Courage and resolve; strength of character.
synonyms: courage, courageousness, bravery, pluck, mettle, mettlesomeness, backbone, spirit, strength of character, strength of will, moral fibre,
steel, nerve, gameness, valour, fortitude, toughness, hardiness, resolve, determination, resolution; stamina, doggedness, tenacity, perseverance, endurance;
informal: gumption, guts, spunk; bottle; vulgar slang: balls
[Source: Google Definitions]


“The character traits of determination, adaptability and reflection add up to a critical 21st century skill”. Read the series of blog posts on grit (and how to teach it) at Edutopia here.
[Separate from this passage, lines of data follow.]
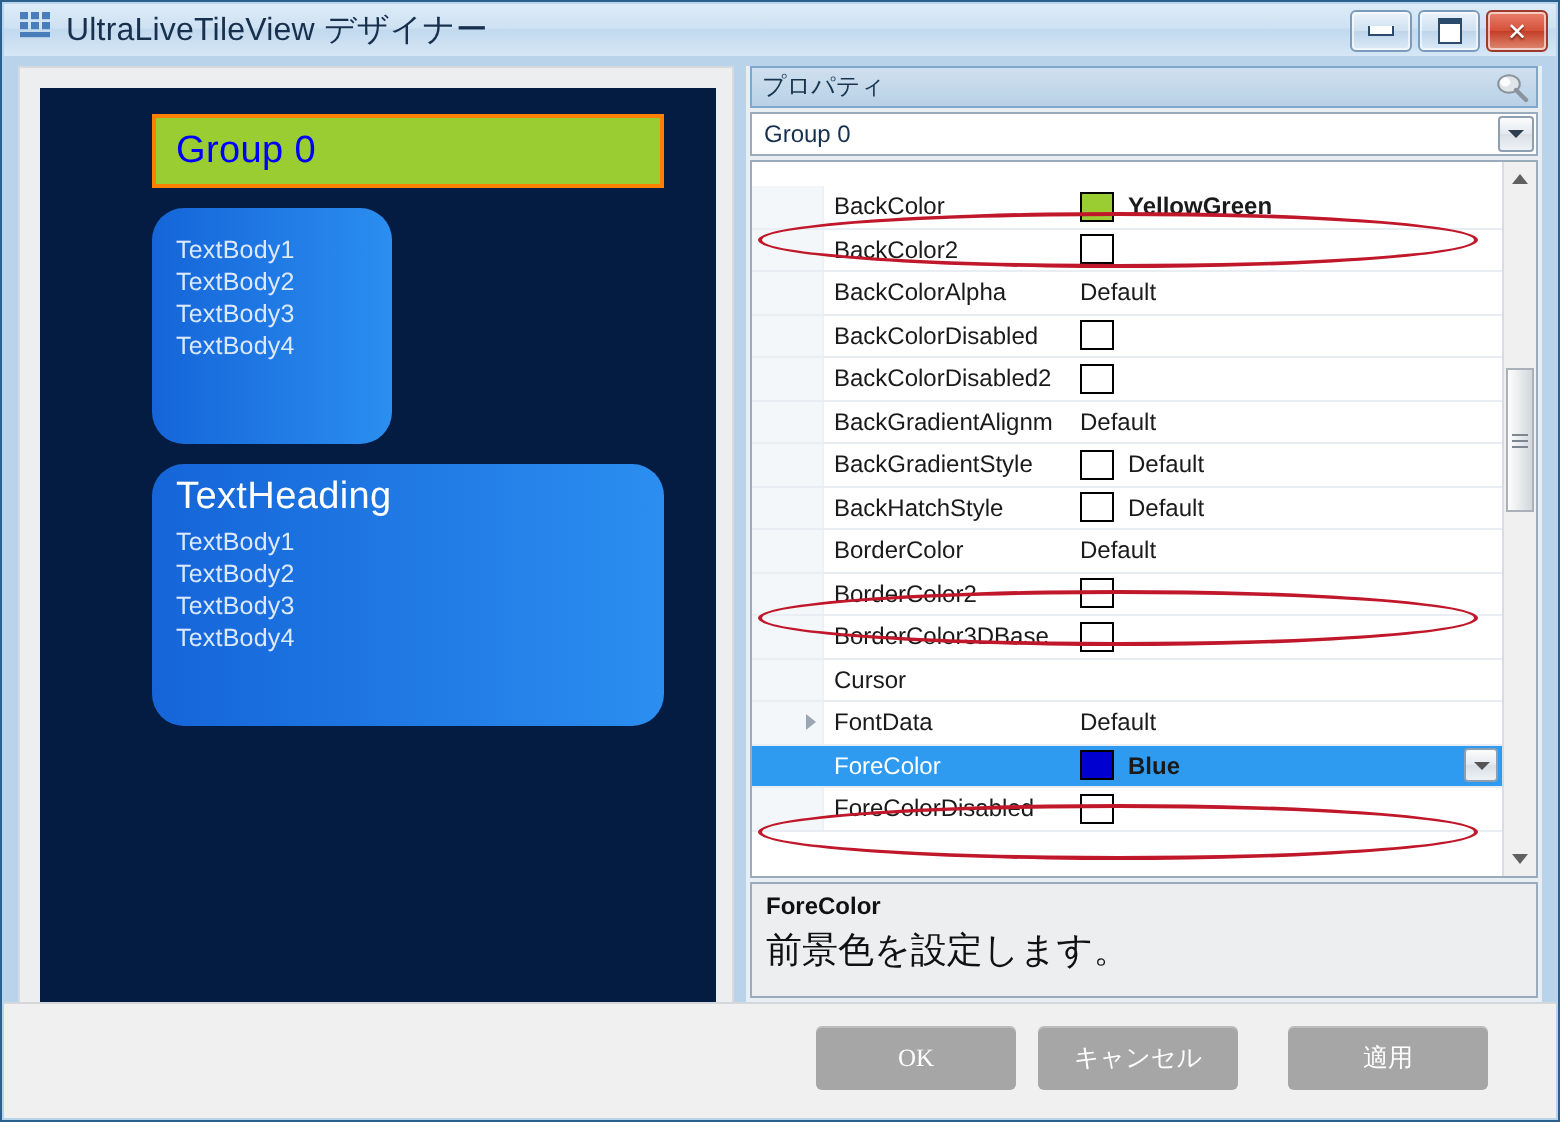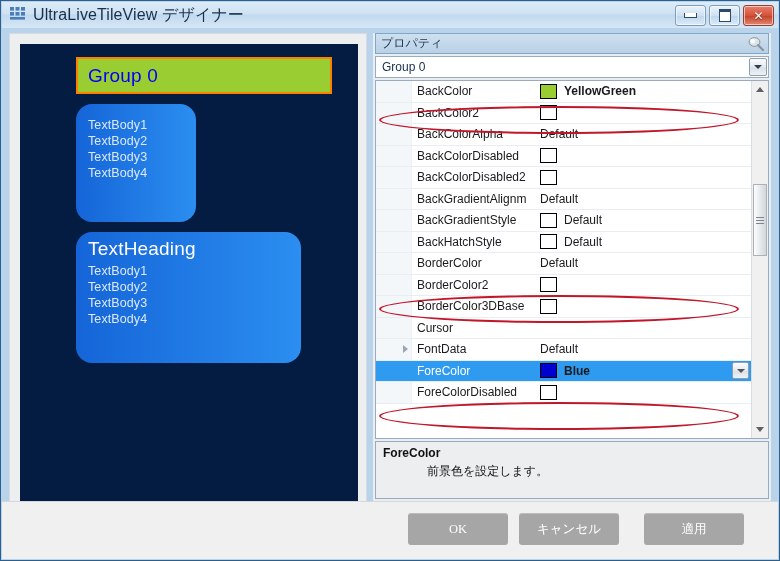--- a/index.html
+++ b/index.html
@@ -102,7 +102,7 @@
     position:absolute;left:2px;top:47px;width:394px;height:359px;
     background:#fff;border:1px solid #9aabbd;box-sizing:border-box;overflow:hidden;
   }
-  #grid-rows{position:absolute;left:0;top:0;width:375px;height:100%;}
+  #grid-rows{position:absolute;left:0;top:12px;width:375px;height:100%;}
   .prow{
     position:relative;height:21.5px;border-bottom:1px solid #e8eef4;
     display:flex;align-items:center;box-sizing:border-box;background:#fff;

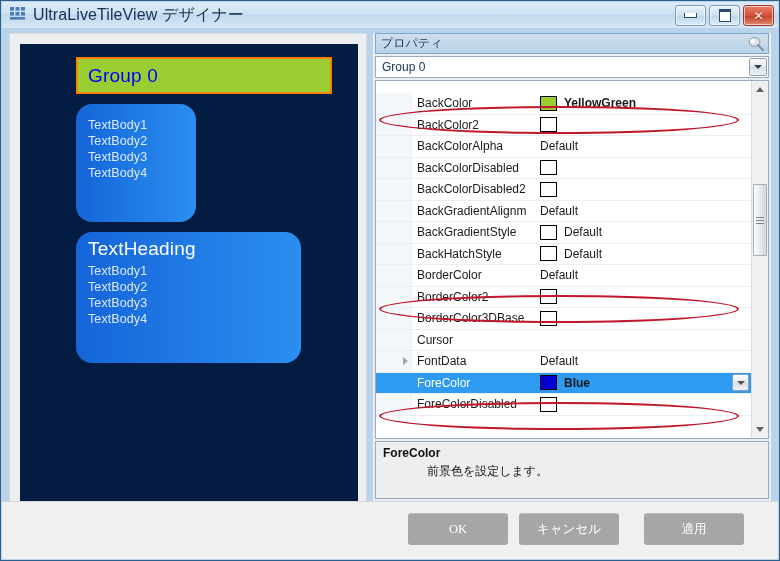--- a/index.html
+++ b/index.html
@@ -63,7 +63,7 @@
     border-radius:16px;
   }
   #tile-1{left:56px;top:60px;width:120px;height:118px;}
-  #tile-2{left:56px;top:188px;width:225px;height:131px;}
+  #tile-2{left:56px;top:188px;width:256px;height:131px;}
   .tile .t-head{
     color:#ffffff;font-size:19px;padding:6px 0 2px 12px;letter-spacing:.2px;
   }

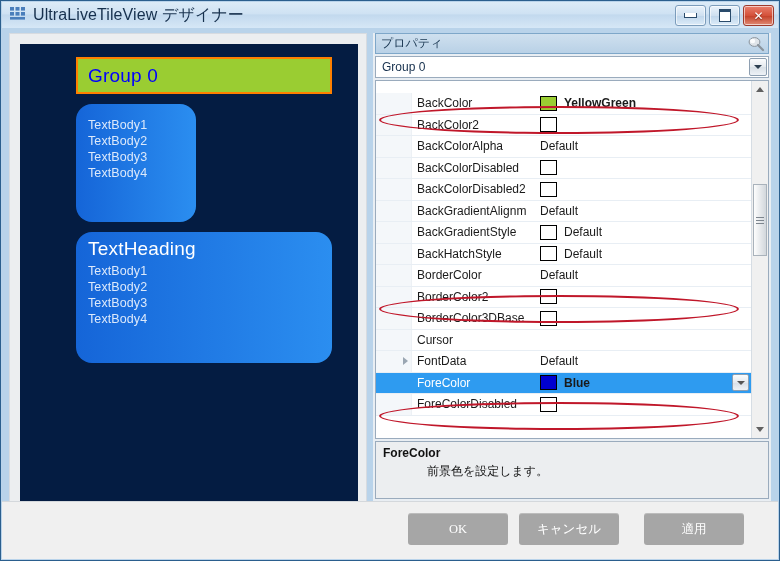--- a/index.html
+++ b/index.html
@@ -159,7 +159,7 @@
     background:#eceef0;border:1px solid #9aabbd;box-sizing:border-box;padding:4px 7px;
   }
   #prop-desc .d-title{font-size:12px;font-weight:bold;color:#111;}
-  #prop-desc .d-body{font-size:12px;color:#111;padding-top:3px;margin-left:44px;}
+  #prop-desc .d-body{font-size:18px;color:#111;padding-top:3px;}
   
   #tabstrip{
     position:absolute;left:2px;top:468px;width:394px;height:24px;

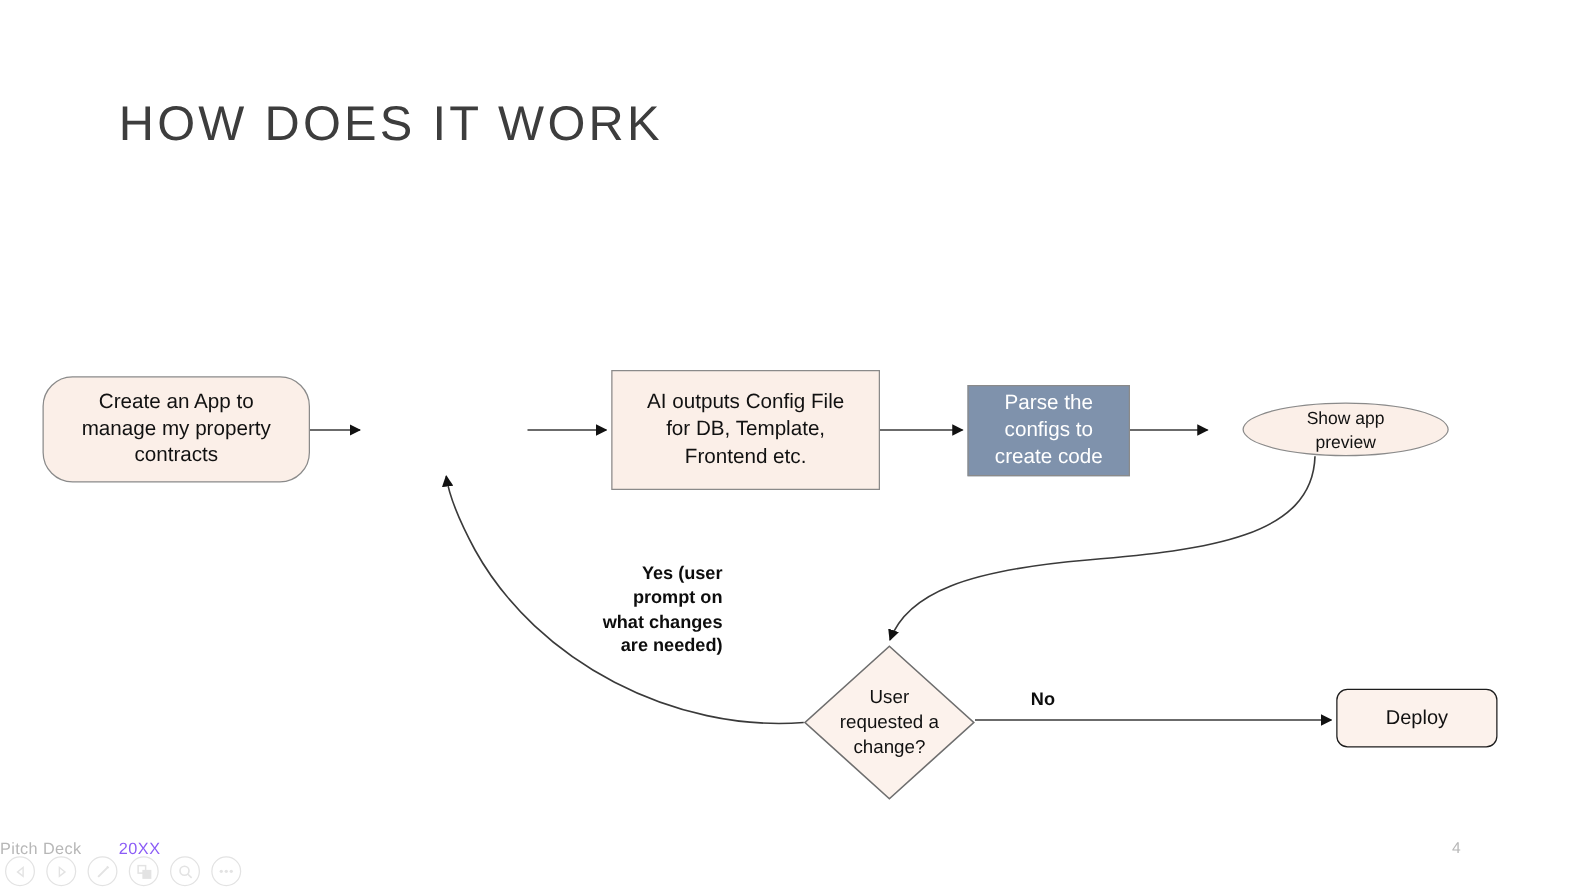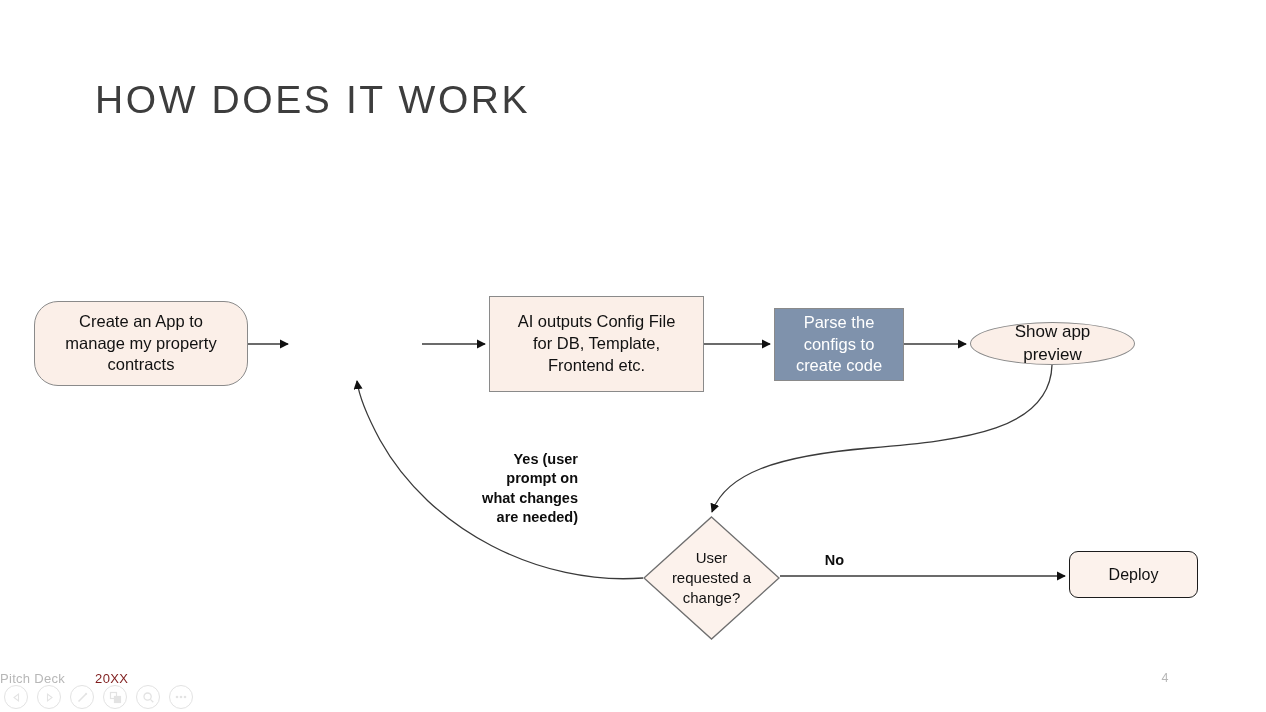--- a/index.html
+++ b/index.html
@@ -111,10 +111,10 @@
     font-size: 16.5px;
   }
   #node-preview {
-    left: 970px; top: 322px;
+    left: 994px; top: 322px;
     width: 165px; height: 43px;
     border-radius: 50% / 50%;
-    font-size: 17px;
+    font-size: 14px;
   }
   #node-deploy {
     left: 1069px; top: 551px;

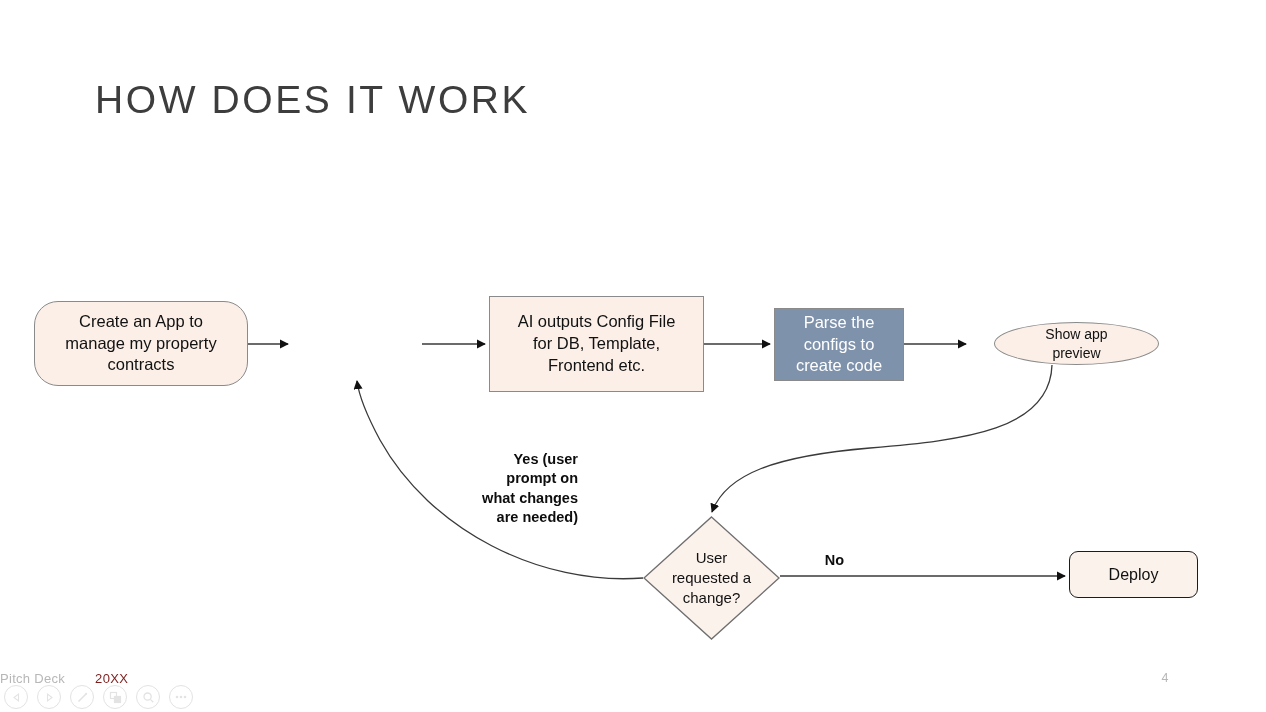--- a/index.html
+++ b/index.html
@@ -168,7 +168,7 @@
     position: absolute;
     left: 95px; top: 671px;
     font-size: 13px;
-    color: #7f1d1d;
+    color: #8b5cf6;
     letter-spacing: 0.4px;
   }
   #footer-center {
“For me GRIT conjures up images of ‘kids getting DOWN & DIRTY with ‘intent’ ‘joy’, ‘sparkle’ and ‘passion’, in amongst it all with ‘authentic intent’, ‘creating’ chaos while ‘believing’ and daring’, ‘overcoming’ ‘uncertainty’ with ‘enthusiasm’ and ‘risk-taking’, ‘believing’ they are ‘awesome’ which ‘empowers’ them to continue to ‘learn’ and ‘grow’”.  @kerriattamatea on her blog: Learning my way

Bibliographic details:

The most magnificent thing  /  written and illustrated by Ashley Spires.

Published by Kids Can Press, 2014.

32 pages


NZ RRP: $33.50

Hardcopy available for purchase via Wheelers or borrow from Auckland Libraries. I am also considering purchasing the single user ebook from OverDrive in the “fixed layout with embedded audio” version.

Ashley Spires is the author of the Binky the space cat graphic novels which are really popular in our library – I don’t think they ever sit on the shelves for more than 1/2 day before being checked out again!